● **Task objective**: Write out each record exactly as given, but do not include the pictures.

(Collected data)
........

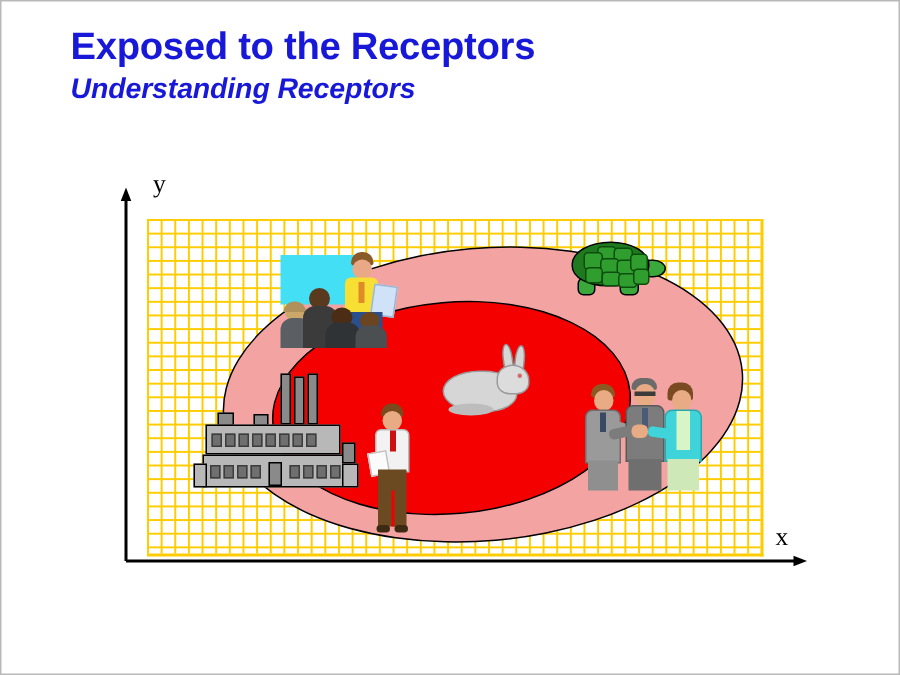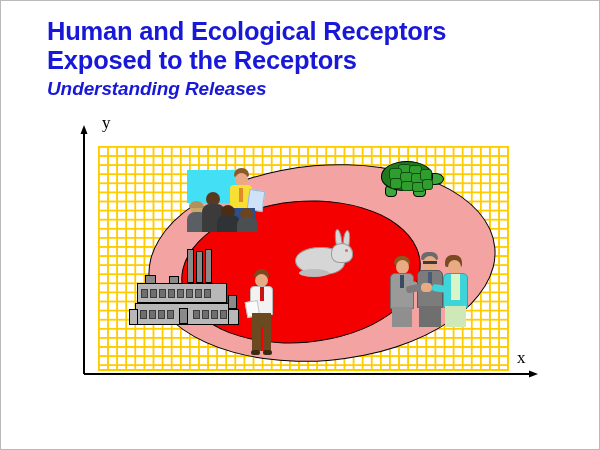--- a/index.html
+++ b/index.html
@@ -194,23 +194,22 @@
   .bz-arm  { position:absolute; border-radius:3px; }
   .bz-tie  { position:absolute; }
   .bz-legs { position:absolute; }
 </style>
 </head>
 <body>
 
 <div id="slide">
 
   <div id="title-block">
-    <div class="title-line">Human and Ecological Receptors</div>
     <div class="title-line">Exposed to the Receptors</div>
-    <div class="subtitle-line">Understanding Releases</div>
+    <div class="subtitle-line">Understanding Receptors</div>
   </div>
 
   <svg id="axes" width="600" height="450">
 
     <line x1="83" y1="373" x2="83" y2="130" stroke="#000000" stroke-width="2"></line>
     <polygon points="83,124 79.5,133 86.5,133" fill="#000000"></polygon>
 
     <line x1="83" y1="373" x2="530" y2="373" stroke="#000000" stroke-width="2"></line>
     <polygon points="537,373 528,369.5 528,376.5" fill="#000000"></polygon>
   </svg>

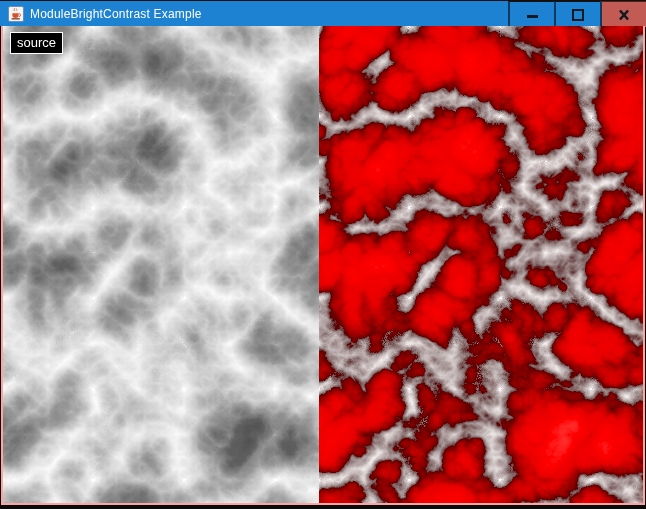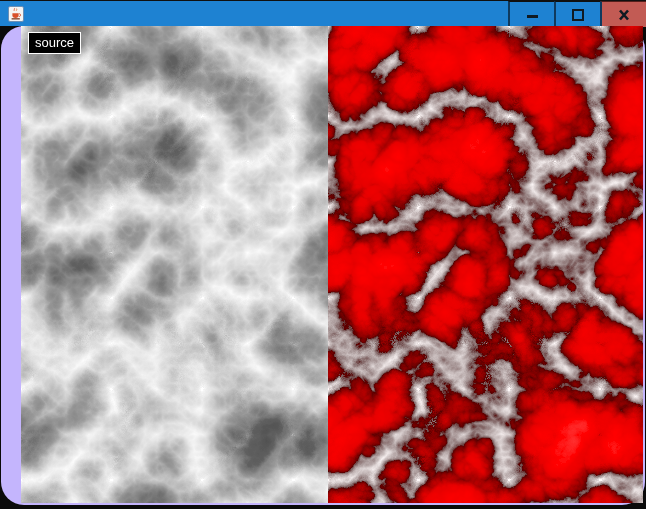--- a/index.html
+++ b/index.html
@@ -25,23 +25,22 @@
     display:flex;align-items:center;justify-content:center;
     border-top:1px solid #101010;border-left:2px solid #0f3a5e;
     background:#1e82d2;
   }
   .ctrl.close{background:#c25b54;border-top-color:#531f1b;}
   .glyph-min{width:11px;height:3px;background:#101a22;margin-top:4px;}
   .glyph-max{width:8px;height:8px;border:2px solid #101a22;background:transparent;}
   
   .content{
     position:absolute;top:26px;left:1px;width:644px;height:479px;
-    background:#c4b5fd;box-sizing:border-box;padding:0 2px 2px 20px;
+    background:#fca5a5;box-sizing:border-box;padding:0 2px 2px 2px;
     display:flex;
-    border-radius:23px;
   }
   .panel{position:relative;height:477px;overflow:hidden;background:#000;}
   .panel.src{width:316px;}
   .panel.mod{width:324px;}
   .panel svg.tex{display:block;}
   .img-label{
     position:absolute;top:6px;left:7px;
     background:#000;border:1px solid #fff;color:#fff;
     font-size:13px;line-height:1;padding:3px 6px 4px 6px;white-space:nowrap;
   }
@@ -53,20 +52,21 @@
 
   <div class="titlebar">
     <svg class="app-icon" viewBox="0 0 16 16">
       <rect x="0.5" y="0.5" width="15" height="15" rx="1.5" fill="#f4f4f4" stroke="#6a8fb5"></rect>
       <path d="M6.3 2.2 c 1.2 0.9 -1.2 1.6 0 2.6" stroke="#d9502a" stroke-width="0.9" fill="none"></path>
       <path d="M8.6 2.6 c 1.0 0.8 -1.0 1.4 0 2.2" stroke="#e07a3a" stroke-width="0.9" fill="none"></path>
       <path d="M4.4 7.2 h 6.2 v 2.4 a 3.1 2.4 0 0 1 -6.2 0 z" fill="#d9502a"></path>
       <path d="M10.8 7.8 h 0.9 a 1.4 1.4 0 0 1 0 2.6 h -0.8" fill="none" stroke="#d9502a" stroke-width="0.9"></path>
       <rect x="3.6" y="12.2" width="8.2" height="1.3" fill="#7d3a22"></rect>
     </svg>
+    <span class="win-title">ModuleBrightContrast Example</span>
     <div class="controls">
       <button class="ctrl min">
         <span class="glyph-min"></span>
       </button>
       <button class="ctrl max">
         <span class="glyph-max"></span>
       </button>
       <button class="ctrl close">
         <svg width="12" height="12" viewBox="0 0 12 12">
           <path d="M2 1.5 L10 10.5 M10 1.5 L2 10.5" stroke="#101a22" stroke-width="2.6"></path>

........

● **Response to the task**:
--- a/index.html
+++ b/index.html
@@ -194,23 +194,22 @@
   .bz-arm  { position:absolute; border-radius:3px; }
   .bz-tie  { position:absolute; }
   .bz-legs { position:absolute; }
 </style>
 </head>
 <body>
 
 <div id="slide">
 
   <div id="title-block">
-    <div class="title-line">Human and Ecological Receptors</div>
     <div class="title-line">Exposed to the Receptors</div>
-    <div class="subtitle-line">Understanding Releases</div>
+    <div class="subtitle-line">Understanding Receptors</div>
   </div>
 
   <svg id="axes" width="600" height="450">
 
     <line x1="83" y1="373" x2="83" y2="130" stroke="#000000" stroke-width="2"></line>
     <polygon points="83,124 79.5,133 86.5,133" fill="#000000"></polygon>
 
     <line x1="83" y1="373" x2="530" y2="373" stroke="#000000" stroke-width="2"></line>
     <polygon points="537,373 528,369.5 528,376.5" fill="#000000"></polygon>
   </svg>

--- a/index.html
+++ b/index.html
@@ -25,23 +25,22 @@
     display:flex;align-items:center;justify-content:center;
     border-top:1px solid #101010;border-left:2px solid #0f3a5e;
     background:#1e82d2;
   }
   .ctrl.close{background:#c25b54;border-top-color:#531f1b;}
   .glyph-min{width:11px;height:3px;background:#101a22;margin-top:4px;}
   .glyph-max{width:8px;height:8px;border:2px solid #101a22;background:transparent;}
   
   .content{
     position:absolute;top:26px;left:1px;width:644px;height:479px;
-    background:#c4b5fd;box-sizing:border-box;padding:0 2px 2px 20px;
+    background:#fca5a5;box-sizing:border-box;padding:0 2px 2px 2px;
     display:flex;
-    border-radius:23px;
   }
   .panel{position:relative;height:477px;overflow:hidden;background:#000;}
   .panel.src{width:316px;}
   .panel.mod{width:324px;}
   .panel svg.tex{display:block;}
   .img-label{
     position:absolute;top:6px;left:7px;
     background:#000;border:1px solid #fff;color:#fff;
     font-size:13px;line-height:1;padding:3px 6px 4px 6px;white-space:nowrap;
   }
@@ -53,20 +52,21 @@
 
   <div class="titlebar">
     <svg class="app-icon" viewBox="0 0 16 16">
       <rect x="0.5" y="0.5" width="15" height="15" rx="1.5" fill="#f4f4f4" stroke="#6a8fb5"></rect>
       <path d="M6.3 2.2 c 1.2 0.9 -1.2 1.6 0 2.6" stroke="#d9502a" stroke-width="0.9" fill="none"></path>
       <path d="M8.6 2.6 c 1.0 0.8 -1.0 1.4 0 2.2" stroke="#e07a3a" stroke-width="0.9" fill="none"></path>
       <path d="M4.4 7.2 h 6.2 v 2.4 a 3.1 2.4 0 0 1 -6.2 0 z" fill="#d9502a"></path>
       <path d="M10.8 7.8 h 0.9 a 1.4 1.4 0 0 1 0 2.6 h -0.8" fill="none" stroke="#d9502a" stroke-width="0.9"></path>
       <rect x="3.6" y="12.2" width="8.2" height="1.3" fill="#7d3a22"></rect>
     </svg>
+    <span class="win-title">ModuleBrightContrast Example</span>
     <div class="controls">
       <button class="ctrl min">
         <span class="glyph-min"></span>
       </button>
       <button class="ctrl max">
         <span class="glyph-max"></span>
       </button>
       <button class="ctrl close">
         <svg width="12" height="12" viewBox="0 0 12 12">
           <path d="M2 1.5 L10 10.5 M10 1.5 L2 10.5" stroke="#101a22" stroke-width="2.6"></path>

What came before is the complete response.